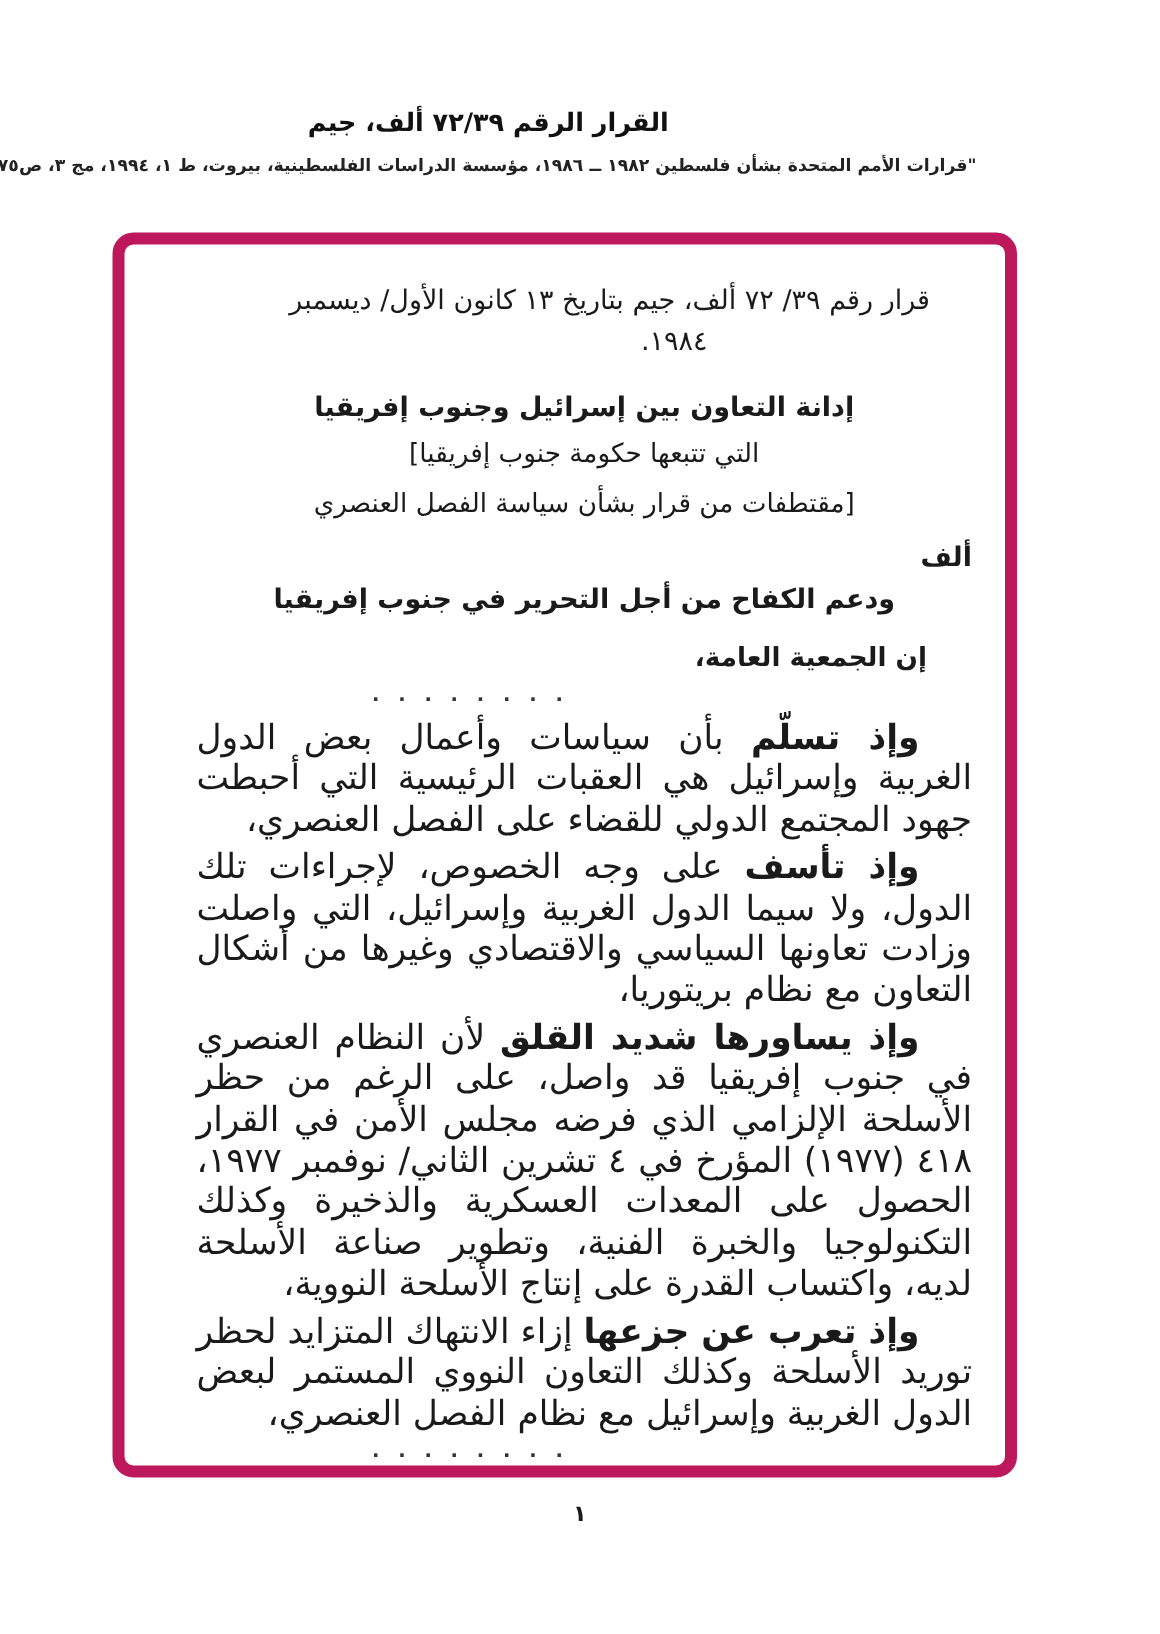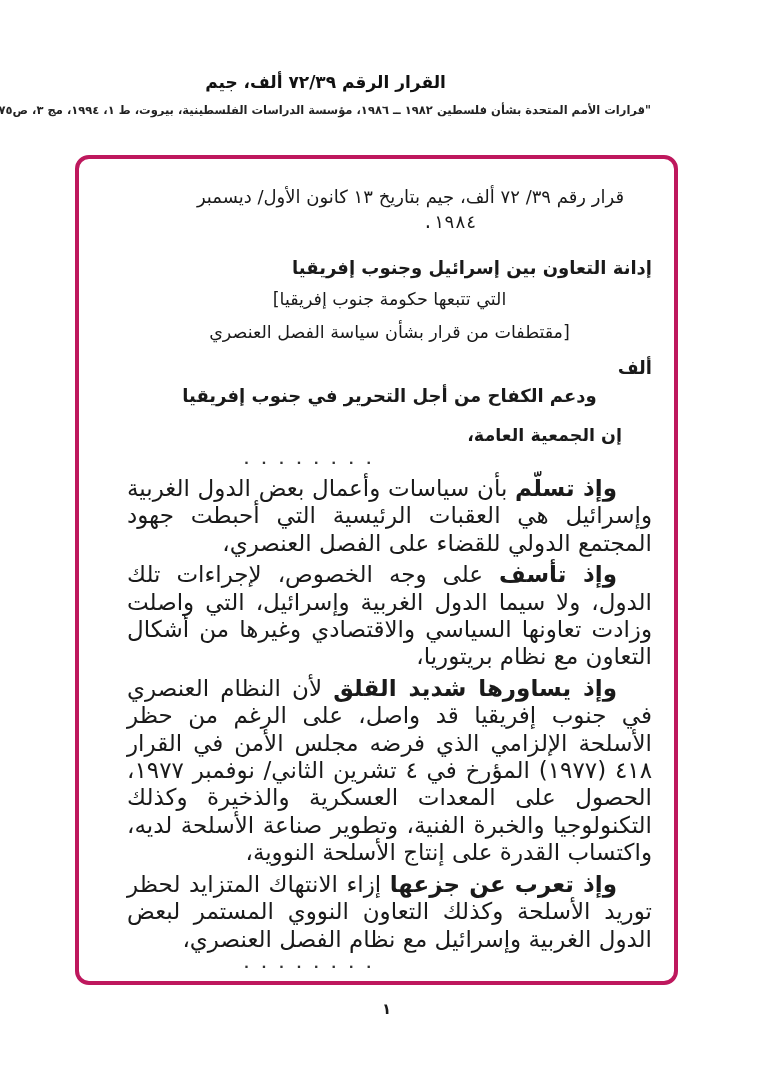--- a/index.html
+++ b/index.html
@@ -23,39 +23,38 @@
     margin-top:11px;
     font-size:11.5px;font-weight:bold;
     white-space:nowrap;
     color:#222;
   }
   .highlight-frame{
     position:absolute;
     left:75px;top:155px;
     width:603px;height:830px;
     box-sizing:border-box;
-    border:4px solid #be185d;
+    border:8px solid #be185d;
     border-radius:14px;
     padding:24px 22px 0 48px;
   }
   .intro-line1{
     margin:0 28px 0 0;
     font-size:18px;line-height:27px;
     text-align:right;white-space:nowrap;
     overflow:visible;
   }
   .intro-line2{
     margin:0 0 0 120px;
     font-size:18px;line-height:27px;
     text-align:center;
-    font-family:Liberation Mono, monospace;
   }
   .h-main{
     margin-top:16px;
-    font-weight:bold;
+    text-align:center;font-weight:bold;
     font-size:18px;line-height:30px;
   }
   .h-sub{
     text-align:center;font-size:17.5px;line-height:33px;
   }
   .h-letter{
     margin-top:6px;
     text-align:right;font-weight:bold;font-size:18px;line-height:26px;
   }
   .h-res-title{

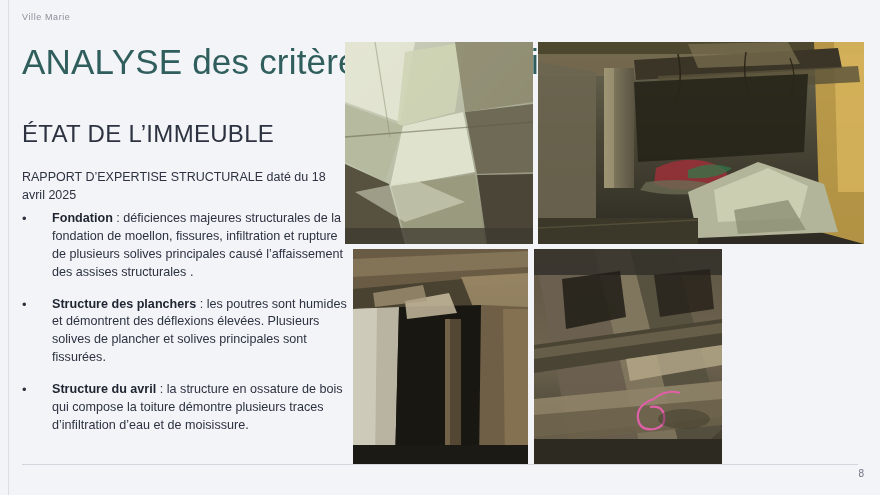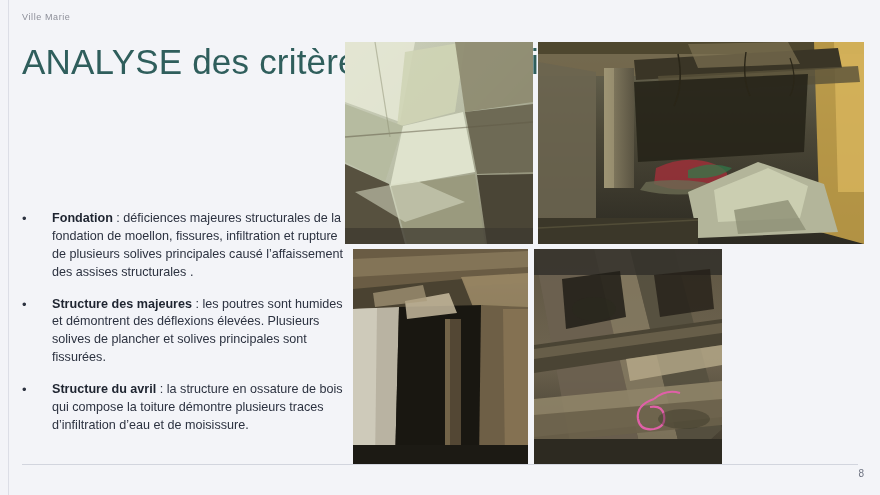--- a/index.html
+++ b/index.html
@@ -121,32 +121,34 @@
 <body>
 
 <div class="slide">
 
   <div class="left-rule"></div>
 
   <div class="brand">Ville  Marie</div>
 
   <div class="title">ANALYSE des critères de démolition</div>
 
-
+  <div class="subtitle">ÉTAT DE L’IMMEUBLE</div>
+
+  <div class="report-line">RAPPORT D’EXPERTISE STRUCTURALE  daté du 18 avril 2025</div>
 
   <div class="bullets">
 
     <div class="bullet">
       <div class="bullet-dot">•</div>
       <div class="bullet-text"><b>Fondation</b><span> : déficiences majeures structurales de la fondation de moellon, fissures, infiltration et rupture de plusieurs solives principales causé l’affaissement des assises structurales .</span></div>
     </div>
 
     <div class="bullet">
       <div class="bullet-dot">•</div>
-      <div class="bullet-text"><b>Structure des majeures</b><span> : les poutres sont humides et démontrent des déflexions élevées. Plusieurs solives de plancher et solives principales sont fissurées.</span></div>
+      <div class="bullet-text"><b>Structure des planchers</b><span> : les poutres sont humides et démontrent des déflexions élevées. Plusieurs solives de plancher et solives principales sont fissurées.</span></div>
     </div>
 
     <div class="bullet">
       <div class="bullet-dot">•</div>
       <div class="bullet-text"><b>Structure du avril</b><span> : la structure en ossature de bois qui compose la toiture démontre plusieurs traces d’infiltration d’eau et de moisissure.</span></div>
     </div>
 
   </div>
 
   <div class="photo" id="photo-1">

....

WHAT IS BEING ASKED >>
Skip the images and set down the rest of the data unchanged.

RESPONSE BELOW >>
--- a/index.html
+++ b/index.html
@@ -23,39 +23,38 @@
     margin-top:11px;
     font-size:11.5px;font-weight:bold;
     white-space:nowrap;
     color:#222;
   }
   .highlight-frame{
     position:absolute;
     left:75px;top:155px;
     width:603px;height:830px;
     box-sizing:border-box;
-    border:4px solid #be185d;
+    border:8px solid #be185d;
     border-radius:14px;
     padding:24px 22px 0 48px;
   }
   .intro-line1{
     margin:0 28px 0 0;
     font-size:18px;line-height:27px;
     text-align:right;white-space:nowrap;
     overflow:visible;
   }
   .intro-line2{
     margin:0 0 0 120px;
     font-size:18px;line-height:27px;
     text-align:center;
-    font-family:Liberation Mono, monospace;
   }
   .h-main{
     margin-top:16px;
-    font-weight:bold;
+    text-align:center;font-weight:bold;
     font-size:18px;line-height:30px;
   }
   .h-sub{
     text-align:center;font-size:17.5px;line-height:33px;
   }
   .h-letter{
     margin-top:6px;
     text-align:right;font-weight:bold;font-size:18px;line-height:26px;
   }
   .h-res-title{

--- a/index.html
+++ b/index.html
@@ -121,32 +121,34 @@
 <body>
 
 <div class="slide">
 
   <div class="left-rule"></div>
 
   <div class="brand">Ville  Marie</div>
 
   <div class="title">ANALYSE des critères de démolition</div>
 
-
+  <div class="subtitle">ÉTAT DE L’IMMEUBLE</div>
+
+  <div class="report-line">RAPPORT D’EXPERTISE STRUCTURALE  daté du 18 avril 2025</div>
 
   <div class="bullets">
 
     <div class="bullet">
       <div class="bullet-dot">•</div>
       <div class="bullet-text"><b>Fondation</b><span> : déficiences majeures structurales de la fondation de moellon, fissures, infiltration et rupture de plusieurs solives principales causé l’affaissement des assises structurales .</span></div>
     </div>
 
     <div class="bullet">
       <div class="bullet-dot">•</div>
-      <div class="bullet-text"><b>Structure des majeures</b><span> : les poutres sont humides et démontrent des déflexions élevées. Plusieurs solives de plancher et solives principales sont fissurées.</span></div>
+      <div class="bullet-text"><b>Structure des planchers</b><span> : les poutres sont humides et démontrent des déflexions élevées. Plusieurs solives de plancher et solives principales sont fissurées.</span></div>
     </div>
 
     <div class="bullet">
       <div class="bullet-dot">•</div>
       <div class="bullet-text"><b>Structure du avril</b><span> : la structure en ossature de bois qui compose la toiture démontre plusieurs traces d’infiltration d’eau et de moisissure.</span></div>
     </div>
 
   </div>
 
   <div class="photo" id="photo-1">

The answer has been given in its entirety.